* WORK TO COMPLETE *
A word-for-word copy of the entries is needed, and it should contain no images.

Content starts

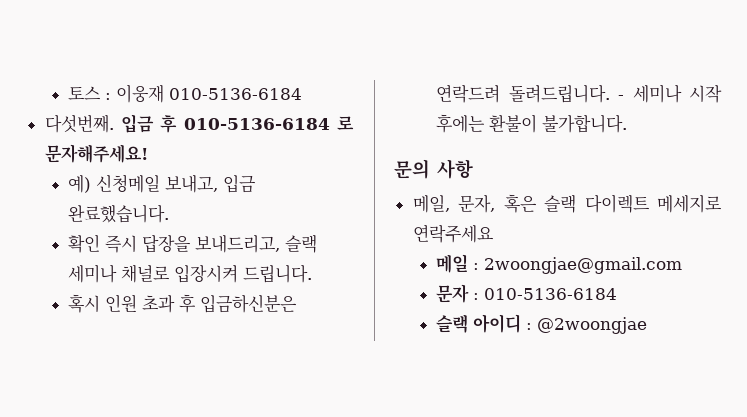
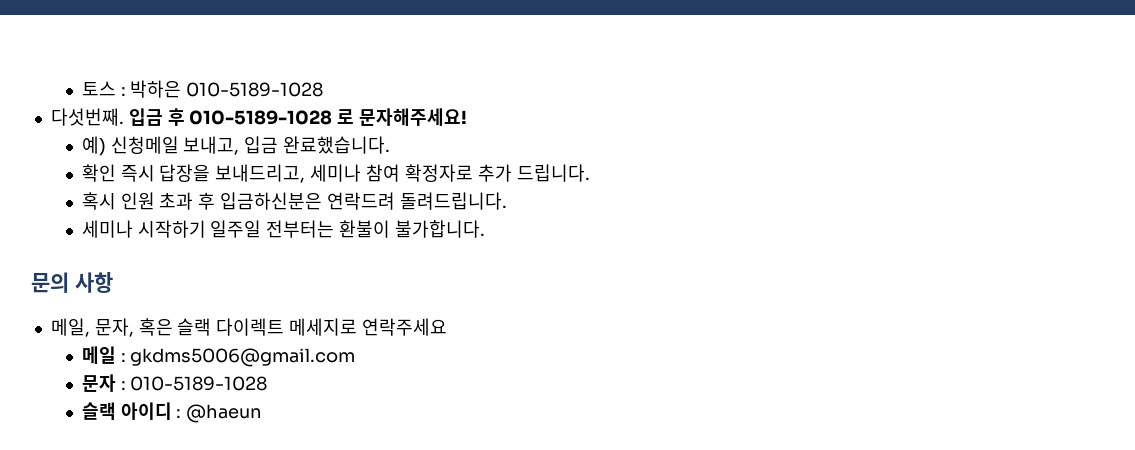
- 토스 : 이웅재 010-5136-6184
+ 토스 : 박하은 010-5189-1028
- 입금 후 010-5136-6184 로 문자해주세요!
+ 입금 후 010-5189-1028 로 문자해주세요!
- 확인 즉시 답장을 보내드리고, 슬랙 세미나 채널로 입장시켜 드립니다.
+ 확인 즉시 답장을 보내드리고, 세미나 참여 확정자로 추가 드립니다.
- 혹시 인원 초과 후 입금하신분은 연락드려 돌려드립니다. - 세미나 시작 후에는 환불이 불가합니다.
+ 혹시 인원 초과 후 입금하신분은 연락드려 돌려드립니다.
+ 세미나 시작하기 일주일 전부터는 환불이 불가합니다.
- 메일 : 2woongjae@gmail.com
+ 메일 : gkdms5006@gmail.com
- 문자 : 010-5136-6184
+ 문자 : 010-5189-1028
- 슬랙 아이디 : @2woongjae
+ 슬랙 아이디 : @haeun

Content ends

* EXPECTED ANSWER *
- 토스 : 이웅재 010-5136-6184
+ 토스 : 박하은 010-5189-1028
- 입금 후 010-5136-6184 로 문자해주세요!
+ 입금 후 010-5189-1028 로 문자해주세요!
- 확인 즉시 답장을 보내드리고, 슬랙 세미나 채널로 입장시켜 드립니다.
+ 확인 즉시 답장을 보내드리고, 세미나 참여 확정자로 추가 드립니다.
- 혹시 인원 초과 후 입금하신분은 연락드려 돌려드립니다. - 세미나 시작 후에는 환불이 불가합니다.
+ 혹시 인원 초과 후 입금하신분은 연락드려 돌려드립니다.
+ 세미나 시작하기 일주일 전부터는 환불이 불가합니다.
- 메일 : 2woongjae@gmail.com
+ 메일 : gkdms5006@gmail.com
- 문자 : 010-5136-6184
+ 문자 : 010-5189-1028
- 슬랙 아이디 : @2woongjae
+ 슬랙 아이디 : @haeun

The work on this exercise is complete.